Turning the watch over you’re confronted with a subtle masterclass in texture, color and shape, as we’ve become accustomed to with Ming. The main layer of the dual features a tight scalloped spiral pattern with ridges and valleys that fade from blue to black. It’s rich and organic in appearance, which is heightened by the absence of things like applied numerals and chapter rings. The hour markers are laser etched into the underside of the crystal, and filled with HyCeram for visibility. Time is read via wide hour and minute hands (which are filled this time around), leaving just the moon phase disc display and the date to compete with the intricate dial. 

The moon phase is handled in a minimal fashion, and will not read as a moon phase at a glance. The ring aperture reveals a rotating portion underneath, which will be completely white at a full moon, forming a complete ring. There’s a bit of depth here between the dial layer and the disc layer, creating some shadows to give the impression of a floating mid section. The date, on the other hand, is a square aperture revealing a color matched disc with grey printing. It feels intentionally hidden, and borderline generic compared to the moon phase execution above it. I’m generally of the mind that a complication should be left off if it isn’t implemented practically, but the Ming feels more ‘performance art’ than most watches. That said, the date feels an afterthought within the context of the lovely experience they’ve created with the rest of the dial.

Perhaps the biggest news here is hidden in plain sight, a new case that will usher in the 37-series family to come. The case is clearly an evolution of existing Ming designs seen on the likes of the 17.09, but a closer look reveals some meaningful departures that could create a notable difference on wrist. The case maintains its 38mm diameter and 20mm lug span, but the dial opening itself has been widened, allowing for more expansive dials that will give the appearance of a larger watch while wearing just easily as the measurements would imply. The flared lugs remain, as does the brushed curvature of the case side, so it looks every bit the Ming that it is. Schwarz-Etienne remains a partner for construction, production, and assembly. 

The Jean Rousseau strap will be offered on a keeperless buckle system that tucks the unused portion of the strap underneath for a seamless look and feel. The buckle itself has a built in micro adjustment through the middle springbar.  

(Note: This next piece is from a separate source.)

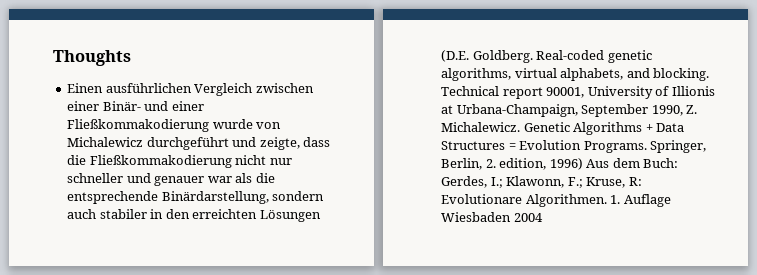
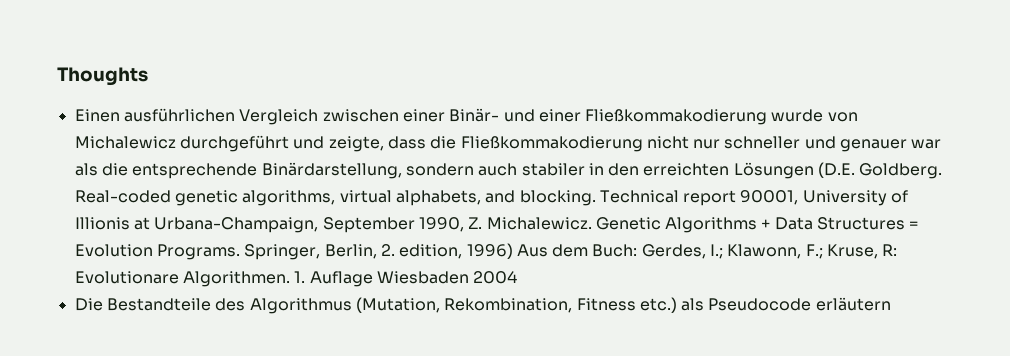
(543, 217) none -> [74,297,891,314] // Die Bestandteile des Algorithmus (Mutation, Rekombination, Fitness etc.) als Pseudocode erläutern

With every new Ming comes the inevitable discussion around availability. 500 examples of the 37.05 are planned for production, with the first 150 being offered to existing customers first. The remaining 350 will be made available to new customers at 1pm GMT on Friday, November 26th. With it, a new e-commerce system that allows for cart holds will be implemented, which will hopefully allow for a smoother process for prospective customers, many of whom have had a rough go of trying to get a Ming with recent releases. These will be available exclusively through their website Ming.watch.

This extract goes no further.